I know it is only January but I want to get my vote in early!
January 23, 2015
Bond market madness: How to profit from it
Can't you just feel what's coming based on the headline? Strap in folks, this is going to be a rough ride!
“We know higher rates are coming and it will probably be this year,” but what the market can’t predict is when. “Are you going to be able to time the bottom exactly? Who knows?”
We most certainly don't know higher rates are coming. That's what makes it even harder to time. And when I say we I really mean him and me. We, as a group, seem very divided about the future of long-term interest rates over complete business cycles. Further, I would never claim to know the future. I can only strongly suspect. Perhaps it stops me from investing in sure things, you know, like when everyone just sort of agrees that the only direction possible is up.
If everyone truly knows that long-term interest rates can only go higher from here then interest rates would already be higher. I, for one, would have sold all my long-term TIPS. Of course, that would be a problem in a world where nobody was buying them and everyone was selling.
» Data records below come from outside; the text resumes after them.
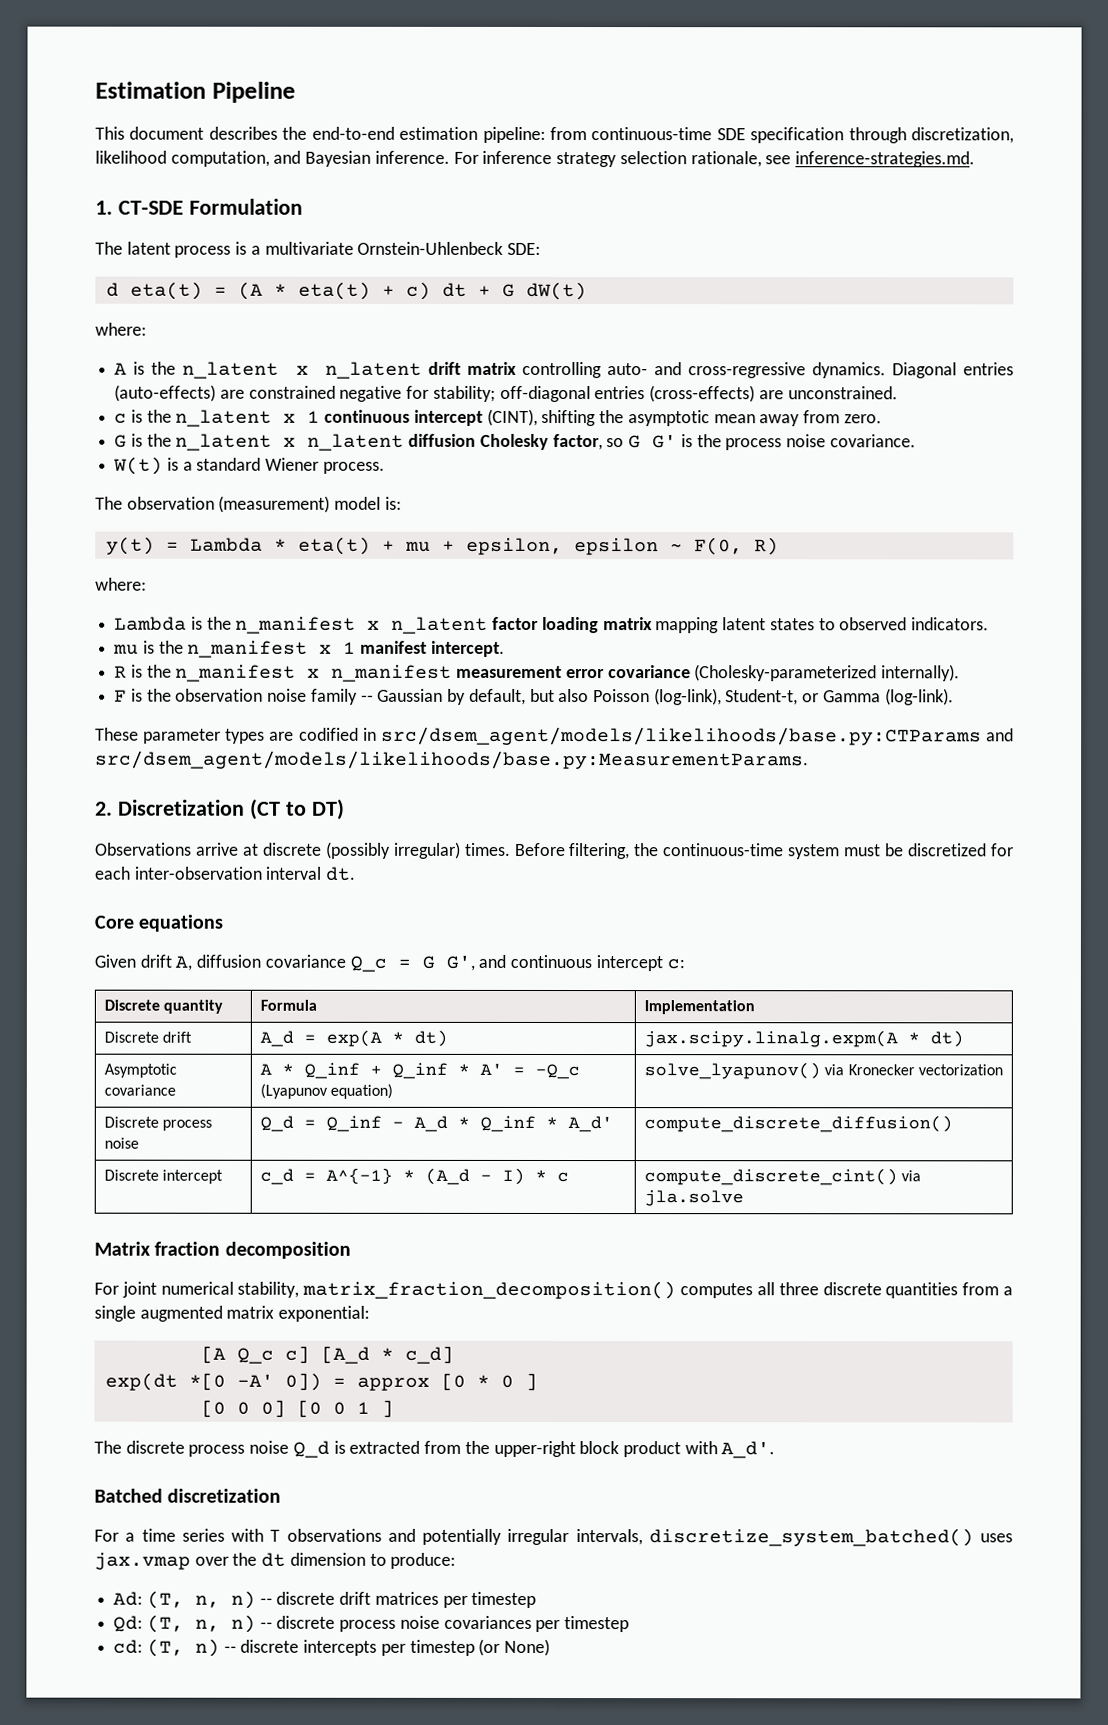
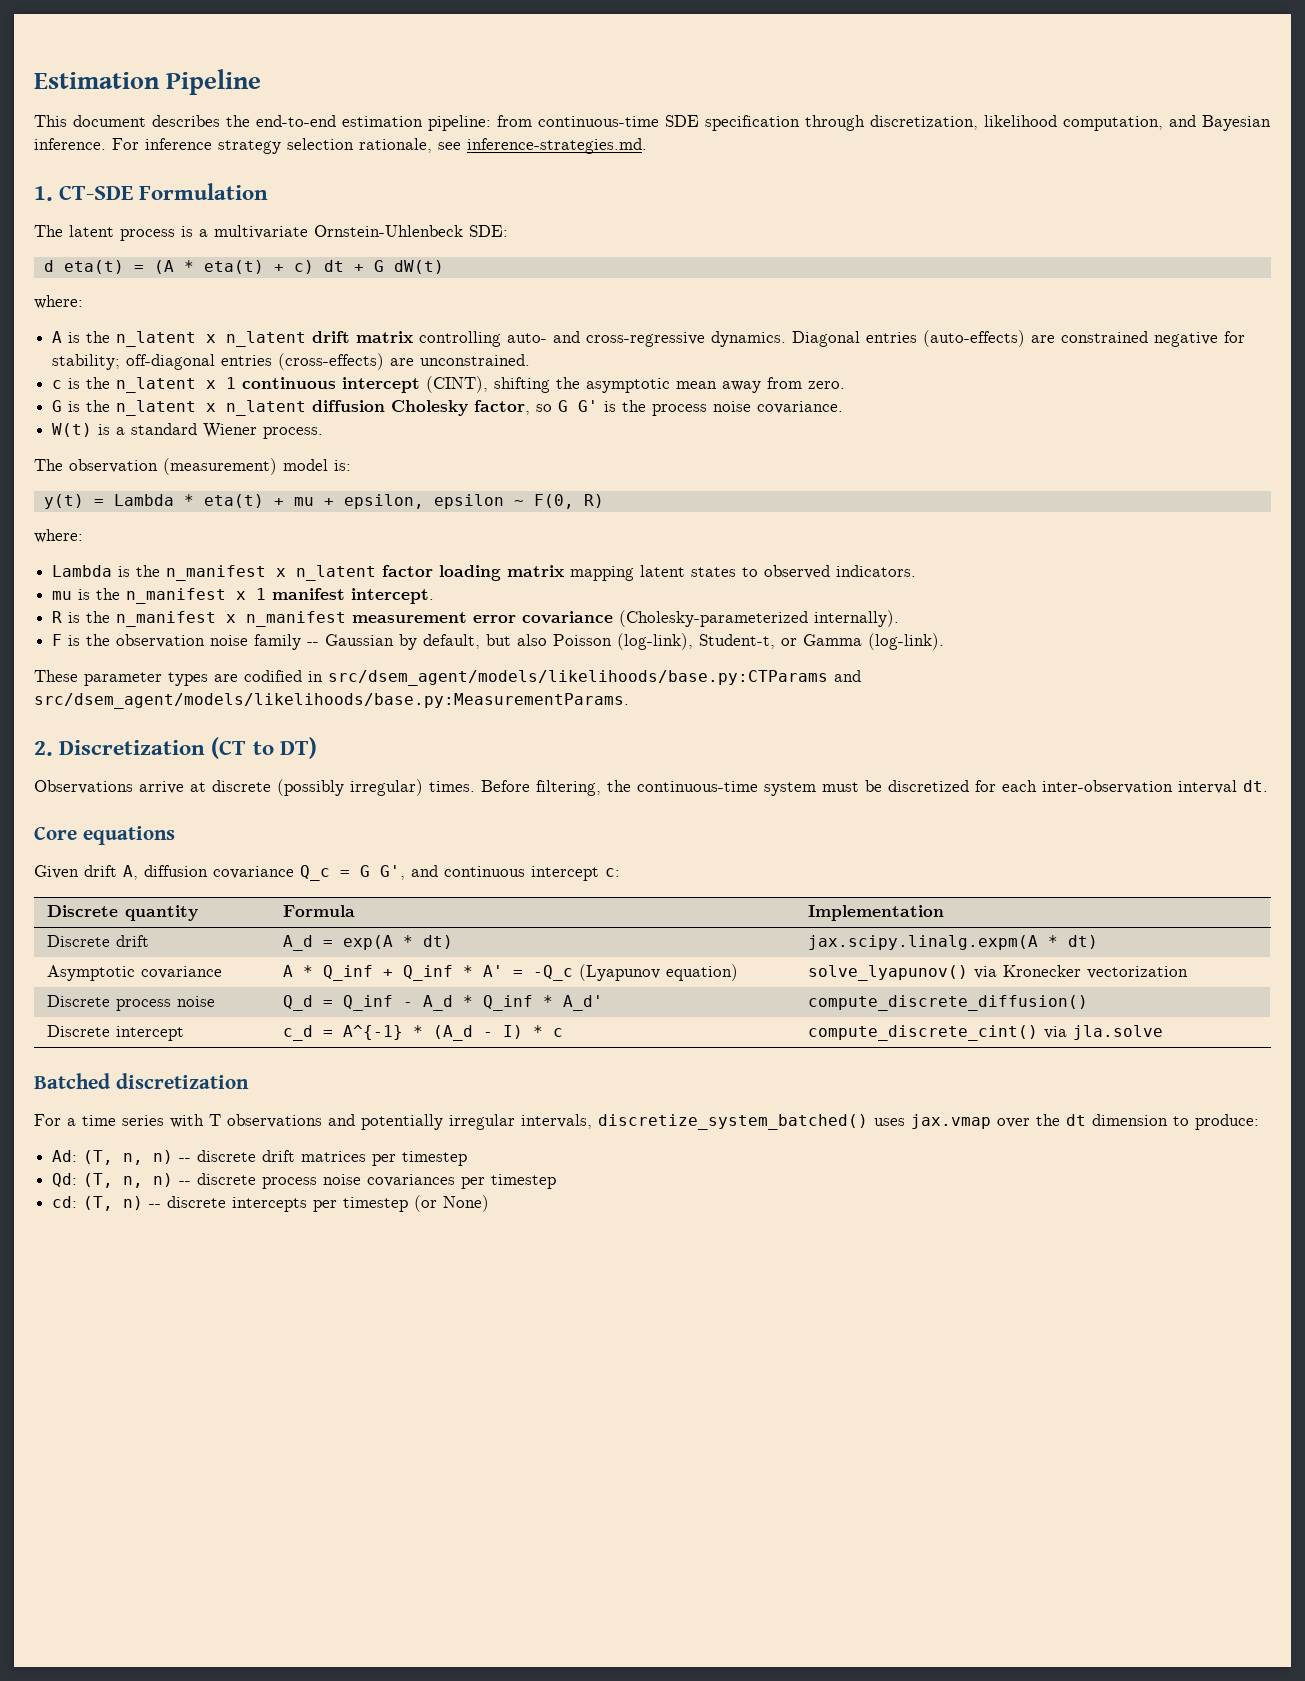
- Matrix fraction decomposition
- For joint numerical stability, matrix_fraction_decomposition() computes all three discrete quantities from a single augmented matrix exponential:
- [A Q_c c] [A_d * c_d]
- exp(dt *[0 -A' 0]) = approx [0 * 0 ]
- [0 0 0] [0 0 1 ]
- The discrete process noise Q_d is extracted from the upper-right block product with A_d'.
Go figure.
Another option, suggests Lydon, can be applied through The Market Vectors Treasury-Hedged High Yield Bond ETF (THHY) which shorts the treasury and is long high yield. “This actually has a short duration, very short, but a yield over 5%, kind of a neat scenario if your are looking at the treasury portfolio and saying I am not really that comfortable at this period in time because we know Yellen is going to be hiking rates.”
We do not know that Yellen is going to be hiking rates just because that's what she likes to talk about any more than we had proof that there was no housing bubble just because the lack of a housing bubble was all Bernanke wanted to talk about. Talk is cheap.
Further, I shall pass on profiting off the bond market madness if it involves shorting treasuries and loading up on high yield junk, no matter how "neat" and "comfortable" that sure thing advice seems to me.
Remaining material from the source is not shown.